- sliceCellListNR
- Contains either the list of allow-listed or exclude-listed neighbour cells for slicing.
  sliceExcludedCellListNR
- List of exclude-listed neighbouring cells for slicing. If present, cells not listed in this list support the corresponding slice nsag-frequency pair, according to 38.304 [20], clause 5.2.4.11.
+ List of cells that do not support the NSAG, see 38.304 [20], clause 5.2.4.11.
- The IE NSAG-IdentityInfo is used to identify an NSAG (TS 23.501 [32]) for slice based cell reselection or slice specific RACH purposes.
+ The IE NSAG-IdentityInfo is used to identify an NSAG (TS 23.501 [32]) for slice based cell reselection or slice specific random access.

...

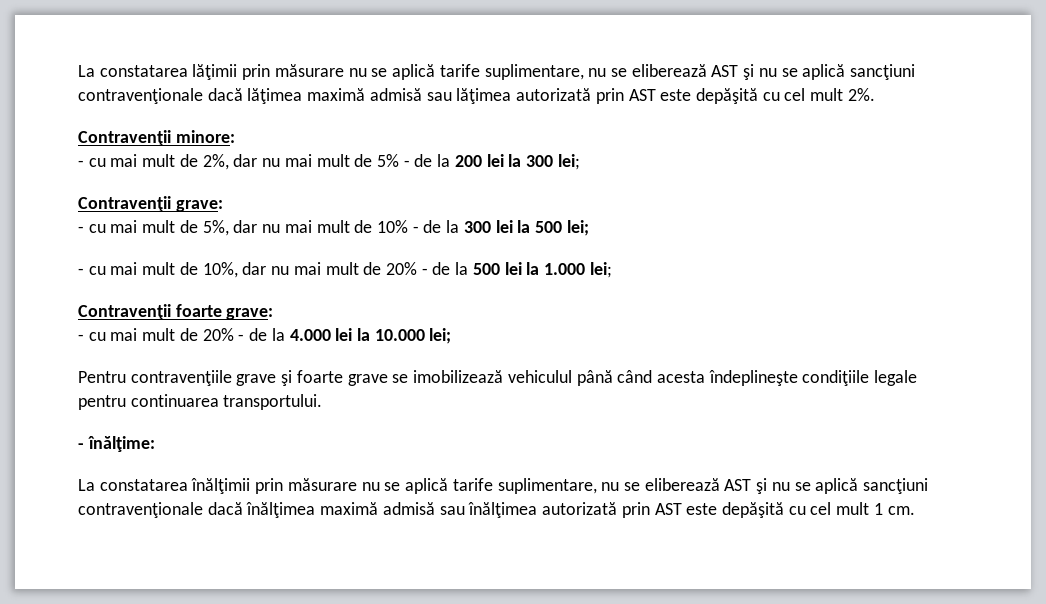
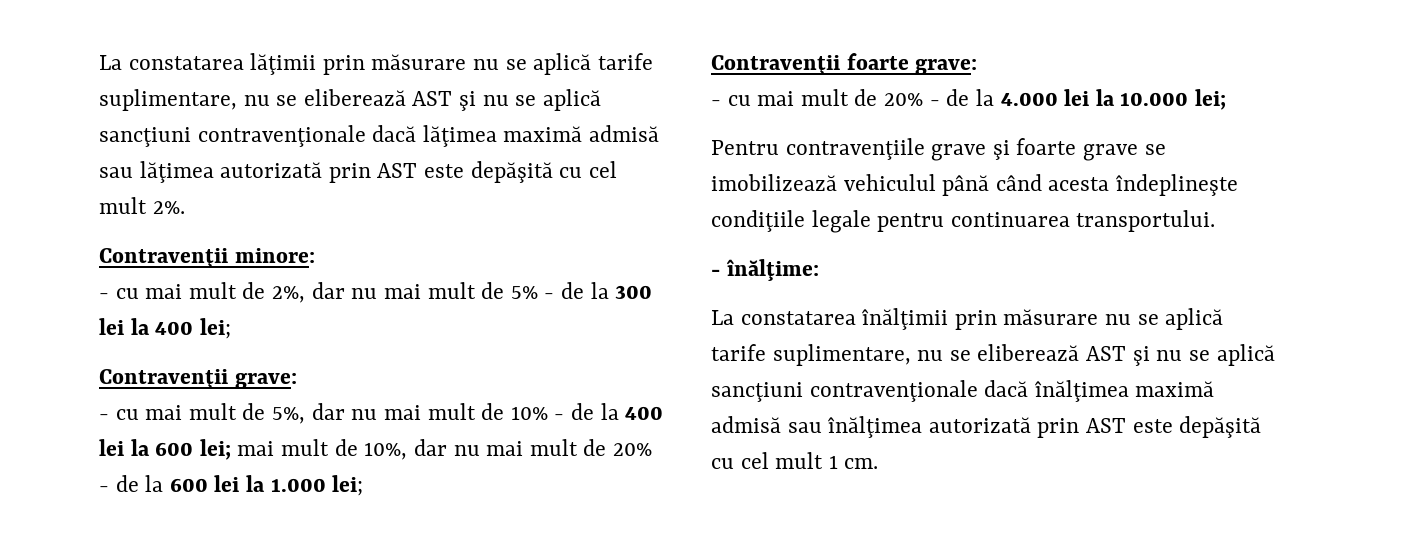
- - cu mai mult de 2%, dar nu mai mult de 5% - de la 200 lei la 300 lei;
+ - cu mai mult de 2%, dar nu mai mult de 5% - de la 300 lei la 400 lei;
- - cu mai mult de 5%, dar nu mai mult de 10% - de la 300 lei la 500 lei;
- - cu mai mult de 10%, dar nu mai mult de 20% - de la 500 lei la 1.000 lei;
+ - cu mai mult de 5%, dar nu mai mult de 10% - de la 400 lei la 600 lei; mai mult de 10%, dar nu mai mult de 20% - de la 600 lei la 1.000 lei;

[WORK REQUIRED]
Every line of the data that includes the word "support" should be copied.

[OUTPUT FOR THIS EXERCISE]
- List of exclude-listed neighbouring cells for slicing. If present, cells not listed in this list support the corresponding slice nsag-frequency pair, according to 38.304 [20], clause 5.2.4.11.
+ List of cells that do not support the NSAG, see 38.304 [20], clause 5.2.4.11.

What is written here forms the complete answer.